PROBLEM TO SOLVE >>
Repeat exactly, please, the opening lines of the data below, through and including the line where "3-4CT REJECTIONS |" sits.

# # # # #

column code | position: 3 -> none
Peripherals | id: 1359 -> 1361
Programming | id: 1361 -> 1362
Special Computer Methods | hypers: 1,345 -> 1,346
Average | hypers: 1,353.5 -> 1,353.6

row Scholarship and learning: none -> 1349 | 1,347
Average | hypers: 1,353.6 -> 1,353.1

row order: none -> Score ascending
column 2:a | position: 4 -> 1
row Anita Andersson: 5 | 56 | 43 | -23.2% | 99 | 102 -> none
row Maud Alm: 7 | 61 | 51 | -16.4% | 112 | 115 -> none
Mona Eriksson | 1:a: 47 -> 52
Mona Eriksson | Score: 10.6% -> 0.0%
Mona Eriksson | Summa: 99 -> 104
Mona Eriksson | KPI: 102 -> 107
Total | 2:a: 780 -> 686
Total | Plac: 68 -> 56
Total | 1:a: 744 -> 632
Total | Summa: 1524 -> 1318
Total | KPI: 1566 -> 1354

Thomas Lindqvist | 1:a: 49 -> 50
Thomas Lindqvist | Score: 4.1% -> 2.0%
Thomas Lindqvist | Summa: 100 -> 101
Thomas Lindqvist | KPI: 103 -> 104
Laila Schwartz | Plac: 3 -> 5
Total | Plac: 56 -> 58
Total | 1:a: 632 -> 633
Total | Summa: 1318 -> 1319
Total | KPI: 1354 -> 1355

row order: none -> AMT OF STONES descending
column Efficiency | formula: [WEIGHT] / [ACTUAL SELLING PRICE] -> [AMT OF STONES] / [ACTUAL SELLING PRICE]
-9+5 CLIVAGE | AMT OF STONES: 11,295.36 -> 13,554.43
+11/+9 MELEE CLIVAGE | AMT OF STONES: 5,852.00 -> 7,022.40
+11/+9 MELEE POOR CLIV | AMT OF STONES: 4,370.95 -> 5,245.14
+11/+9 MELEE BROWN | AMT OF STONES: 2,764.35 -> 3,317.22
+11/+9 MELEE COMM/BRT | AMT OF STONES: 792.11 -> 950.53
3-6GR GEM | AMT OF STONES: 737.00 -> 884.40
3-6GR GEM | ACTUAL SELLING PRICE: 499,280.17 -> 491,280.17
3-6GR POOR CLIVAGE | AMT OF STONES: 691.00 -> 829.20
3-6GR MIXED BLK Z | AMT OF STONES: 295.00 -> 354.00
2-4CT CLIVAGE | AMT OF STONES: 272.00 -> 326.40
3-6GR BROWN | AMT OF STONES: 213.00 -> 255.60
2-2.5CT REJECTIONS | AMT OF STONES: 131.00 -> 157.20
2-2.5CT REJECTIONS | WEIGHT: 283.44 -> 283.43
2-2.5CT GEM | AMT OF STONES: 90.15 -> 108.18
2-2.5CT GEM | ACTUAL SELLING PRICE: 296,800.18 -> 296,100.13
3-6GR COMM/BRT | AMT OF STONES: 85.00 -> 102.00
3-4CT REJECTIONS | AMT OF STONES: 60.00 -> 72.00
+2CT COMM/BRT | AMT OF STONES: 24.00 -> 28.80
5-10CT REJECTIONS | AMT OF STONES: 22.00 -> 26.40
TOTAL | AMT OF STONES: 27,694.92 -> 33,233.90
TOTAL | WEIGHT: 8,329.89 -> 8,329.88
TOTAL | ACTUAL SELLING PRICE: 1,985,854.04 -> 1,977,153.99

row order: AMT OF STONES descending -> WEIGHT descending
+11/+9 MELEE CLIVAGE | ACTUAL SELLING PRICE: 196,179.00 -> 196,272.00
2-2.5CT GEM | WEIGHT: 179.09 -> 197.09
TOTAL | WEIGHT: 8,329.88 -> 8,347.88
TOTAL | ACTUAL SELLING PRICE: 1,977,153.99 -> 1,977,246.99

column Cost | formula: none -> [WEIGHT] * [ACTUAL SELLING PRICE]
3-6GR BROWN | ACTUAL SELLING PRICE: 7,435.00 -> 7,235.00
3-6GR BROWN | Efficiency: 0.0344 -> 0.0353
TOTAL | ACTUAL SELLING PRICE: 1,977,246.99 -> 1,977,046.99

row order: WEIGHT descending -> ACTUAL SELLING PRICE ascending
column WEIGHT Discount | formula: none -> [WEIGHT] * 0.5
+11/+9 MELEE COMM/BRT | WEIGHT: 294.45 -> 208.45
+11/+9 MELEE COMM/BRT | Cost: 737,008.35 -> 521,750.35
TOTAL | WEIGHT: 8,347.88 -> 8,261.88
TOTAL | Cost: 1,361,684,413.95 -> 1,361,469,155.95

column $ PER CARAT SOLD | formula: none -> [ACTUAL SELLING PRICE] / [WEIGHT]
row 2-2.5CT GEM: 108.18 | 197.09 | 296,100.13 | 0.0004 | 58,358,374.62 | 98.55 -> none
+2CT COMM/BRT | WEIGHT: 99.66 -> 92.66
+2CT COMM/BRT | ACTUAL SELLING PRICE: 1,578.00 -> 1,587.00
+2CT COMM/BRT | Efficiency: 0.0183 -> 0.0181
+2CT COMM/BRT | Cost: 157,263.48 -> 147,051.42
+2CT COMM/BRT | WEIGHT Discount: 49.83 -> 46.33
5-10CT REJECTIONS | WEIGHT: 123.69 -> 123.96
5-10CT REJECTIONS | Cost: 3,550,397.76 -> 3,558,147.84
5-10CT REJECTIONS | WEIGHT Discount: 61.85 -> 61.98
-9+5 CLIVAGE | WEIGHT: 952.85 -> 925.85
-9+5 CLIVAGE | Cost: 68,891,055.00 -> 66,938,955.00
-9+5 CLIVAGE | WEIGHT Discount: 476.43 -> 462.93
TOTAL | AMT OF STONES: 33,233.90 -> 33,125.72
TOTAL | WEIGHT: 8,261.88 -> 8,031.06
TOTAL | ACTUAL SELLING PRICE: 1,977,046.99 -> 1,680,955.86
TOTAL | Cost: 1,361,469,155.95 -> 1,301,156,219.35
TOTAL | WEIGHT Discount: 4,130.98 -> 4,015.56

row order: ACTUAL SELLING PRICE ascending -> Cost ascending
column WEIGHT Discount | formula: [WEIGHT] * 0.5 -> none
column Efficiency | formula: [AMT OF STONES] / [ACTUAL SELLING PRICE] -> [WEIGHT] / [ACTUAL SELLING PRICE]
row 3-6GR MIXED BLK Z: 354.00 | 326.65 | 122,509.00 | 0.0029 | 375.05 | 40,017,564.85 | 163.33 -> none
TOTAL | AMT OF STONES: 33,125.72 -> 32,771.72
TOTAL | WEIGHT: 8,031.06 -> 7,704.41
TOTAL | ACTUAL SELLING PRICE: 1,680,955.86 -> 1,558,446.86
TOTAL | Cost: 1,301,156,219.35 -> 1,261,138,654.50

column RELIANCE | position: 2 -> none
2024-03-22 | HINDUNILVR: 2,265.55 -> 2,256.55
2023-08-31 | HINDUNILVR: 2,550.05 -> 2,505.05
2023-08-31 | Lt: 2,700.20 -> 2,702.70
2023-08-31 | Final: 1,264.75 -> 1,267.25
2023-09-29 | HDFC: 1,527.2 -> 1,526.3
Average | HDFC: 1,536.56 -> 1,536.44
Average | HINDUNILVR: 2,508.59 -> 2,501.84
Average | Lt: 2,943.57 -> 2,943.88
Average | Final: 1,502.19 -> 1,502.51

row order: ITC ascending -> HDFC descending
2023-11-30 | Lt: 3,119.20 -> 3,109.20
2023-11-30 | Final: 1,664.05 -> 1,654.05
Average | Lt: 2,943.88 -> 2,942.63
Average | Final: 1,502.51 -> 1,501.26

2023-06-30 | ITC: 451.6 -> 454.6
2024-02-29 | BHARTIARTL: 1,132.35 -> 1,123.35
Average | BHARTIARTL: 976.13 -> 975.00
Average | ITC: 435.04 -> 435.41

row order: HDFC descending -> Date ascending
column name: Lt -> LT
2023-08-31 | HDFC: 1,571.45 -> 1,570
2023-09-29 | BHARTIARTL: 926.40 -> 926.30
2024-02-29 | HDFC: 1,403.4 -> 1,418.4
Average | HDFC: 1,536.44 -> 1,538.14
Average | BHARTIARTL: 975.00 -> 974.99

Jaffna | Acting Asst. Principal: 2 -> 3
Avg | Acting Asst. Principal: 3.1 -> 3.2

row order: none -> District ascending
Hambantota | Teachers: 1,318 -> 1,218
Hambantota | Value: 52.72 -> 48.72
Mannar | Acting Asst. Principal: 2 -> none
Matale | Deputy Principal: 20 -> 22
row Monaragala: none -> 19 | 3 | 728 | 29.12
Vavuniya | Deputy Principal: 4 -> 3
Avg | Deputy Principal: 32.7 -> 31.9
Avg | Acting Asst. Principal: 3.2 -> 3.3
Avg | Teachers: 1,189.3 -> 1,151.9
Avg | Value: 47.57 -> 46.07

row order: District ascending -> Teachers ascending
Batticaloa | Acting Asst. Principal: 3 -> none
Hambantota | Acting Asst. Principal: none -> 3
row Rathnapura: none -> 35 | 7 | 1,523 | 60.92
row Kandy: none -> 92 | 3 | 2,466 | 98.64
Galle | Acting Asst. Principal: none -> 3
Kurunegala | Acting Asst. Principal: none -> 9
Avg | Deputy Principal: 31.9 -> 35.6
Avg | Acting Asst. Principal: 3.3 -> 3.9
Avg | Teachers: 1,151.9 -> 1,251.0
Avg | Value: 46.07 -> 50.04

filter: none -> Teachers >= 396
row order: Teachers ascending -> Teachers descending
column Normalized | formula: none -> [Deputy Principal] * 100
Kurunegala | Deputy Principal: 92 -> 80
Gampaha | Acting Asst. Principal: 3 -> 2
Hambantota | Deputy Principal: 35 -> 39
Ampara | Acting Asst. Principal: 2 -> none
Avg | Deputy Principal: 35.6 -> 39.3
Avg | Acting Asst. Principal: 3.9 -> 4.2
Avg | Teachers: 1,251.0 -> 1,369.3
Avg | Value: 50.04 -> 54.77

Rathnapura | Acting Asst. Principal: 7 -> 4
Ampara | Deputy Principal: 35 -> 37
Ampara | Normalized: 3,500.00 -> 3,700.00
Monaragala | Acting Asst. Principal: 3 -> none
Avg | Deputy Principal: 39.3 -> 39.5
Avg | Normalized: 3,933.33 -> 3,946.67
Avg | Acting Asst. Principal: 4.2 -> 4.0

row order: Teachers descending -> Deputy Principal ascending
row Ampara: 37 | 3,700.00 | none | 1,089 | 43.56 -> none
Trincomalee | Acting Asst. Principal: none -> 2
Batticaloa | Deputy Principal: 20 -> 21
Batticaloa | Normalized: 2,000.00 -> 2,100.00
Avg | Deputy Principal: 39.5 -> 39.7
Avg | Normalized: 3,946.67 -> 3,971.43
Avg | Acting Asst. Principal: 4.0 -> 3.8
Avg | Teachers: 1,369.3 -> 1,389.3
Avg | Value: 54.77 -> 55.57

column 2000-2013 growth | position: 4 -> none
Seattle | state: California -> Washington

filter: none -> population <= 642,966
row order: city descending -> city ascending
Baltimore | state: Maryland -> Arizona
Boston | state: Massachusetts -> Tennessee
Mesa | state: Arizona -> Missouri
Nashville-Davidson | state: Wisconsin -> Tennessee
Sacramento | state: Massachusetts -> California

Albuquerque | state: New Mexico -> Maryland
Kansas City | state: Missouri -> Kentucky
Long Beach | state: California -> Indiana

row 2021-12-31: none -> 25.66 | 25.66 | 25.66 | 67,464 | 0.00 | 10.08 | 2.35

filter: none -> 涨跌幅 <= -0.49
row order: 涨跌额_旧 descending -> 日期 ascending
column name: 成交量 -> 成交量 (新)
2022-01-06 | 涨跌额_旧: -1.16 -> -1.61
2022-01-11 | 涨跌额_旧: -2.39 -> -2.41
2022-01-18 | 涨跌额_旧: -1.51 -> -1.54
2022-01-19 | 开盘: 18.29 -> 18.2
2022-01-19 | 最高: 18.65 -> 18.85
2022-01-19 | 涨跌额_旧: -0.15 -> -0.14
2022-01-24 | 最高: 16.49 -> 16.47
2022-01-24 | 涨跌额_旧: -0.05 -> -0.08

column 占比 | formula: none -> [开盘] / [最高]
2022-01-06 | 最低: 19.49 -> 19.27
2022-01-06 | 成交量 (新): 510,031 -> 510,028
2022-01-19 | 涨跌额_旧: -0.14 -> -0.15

# # # # #

THE COMPLETED TASK >>
column code | position: 3 -> none
Peripherals | id: 1359 -> 1361
Programming | id: 1361 -> 1362
Special Computer Methods | hypers: 1,345 -> 1,346
Average | hypers: 1,353.5 -> 1,353.6

row Scholarship and learning: none -> 1349 | 1,347
Average | hypers: 1,353.6 -> 1,353.1

row order: none -> Score ascending
column 2:a | position: 4 -> 1
row Anita Andersson: 5 | 56 | 43 | -23.2% | 99 | 102 -> none
row Maud Alm: 7 | 61 | 51 | -16.4% | 112 | 115 -> none
Mona Eriksson | 1:a: 47 -> 52
Mona Eriksson | Score: 10.6% -> 0.0%
Mona Eriksson | Summa: 99 -> 104
Mona Eriksson | KPI: 102 -> 107
Total | 2:a: 780 -> 686
Total | Plac: 68 -> 56
Total | 1:a: 744 -> 632
Total | Summa: 1524 -> 1318
Total | KPI: 1566 -> 1354

Thomas Lindqvist | 1:a: 49 -> 50
Thomas Lindqvist | Score: 4.1% -> 2.0%
Thomas Lindqvist | Summa: 100 -> 101
Thomas Lindqvist | KPI: 103 -> 104
Laila Schwartz | Plac: 3 -> 5
Total | Plac: 56 -> 58
Total | 1:a: 632 -> 633
Total | Summa: 1318 -> 1319
Total | KPI: 1354 -> 1355

row order: none -> AMT OF STONES descending
column Efficiency | formula: [WEIGHT] / [ACTUAL SELLING PRICE] -> [AMT OF STONES] / [ACTUAL SELLING PRICE]
-9+5 CLIVAGE | AMT OF STONES: 11,295.36 -> 13,554.43
+11/+9 MELEE CLIVAGE | AMT OF STONES: 5,852.00 -> 7,022.40
+11/+9 MELEE POOR CLIV | AMT OF STONES: 4,370.95 -> 5,245.14
+11/+9 MELEE BROWN | AMT OF STONES: 2,764.35 -> 3,317.22
+11/+9 MELEE COMM/BRT | AMT OF STONES: 792.11 -> 950.53
3-6GR GEM | AMT OF STONES: 737.00 -> 884.40
3-6GR GEM | ACTUAL SELLING PRICE: 499,280.17 -> 491,280.17
3-6GR POOR CLIVAGE | AMT OF STONES: 691.00 -> 829.20
3-6GR MIXED BLK Z | AMT OF STONES: 295.00 -> 354.00
2-4CT CLIVAGE | AMT OF STONES: 272.00 -> 326.40
3-6GR BROWN | AMT OF STONES: 213.00 -> 255.60
2-2.5CT REJECTIONS | AMT OF STONES: 131.00 -> 157.20
2-2.5CT REJECTIONS | WEIGHT: 283.44 -> 283.43
2-2.5CT GEM | AMT OF STONES: 90.15 -> 108.18
2-2.5CT GEM | ACTUAL SELLING PRICE: 296,800.18 -> 296,100.13
3-6GR COMM/BRT | AMT OF STONES: 85.00 -> 102.00
3-4CT REJECTIONS | AMT OF STONES: 60.00 -> 72.00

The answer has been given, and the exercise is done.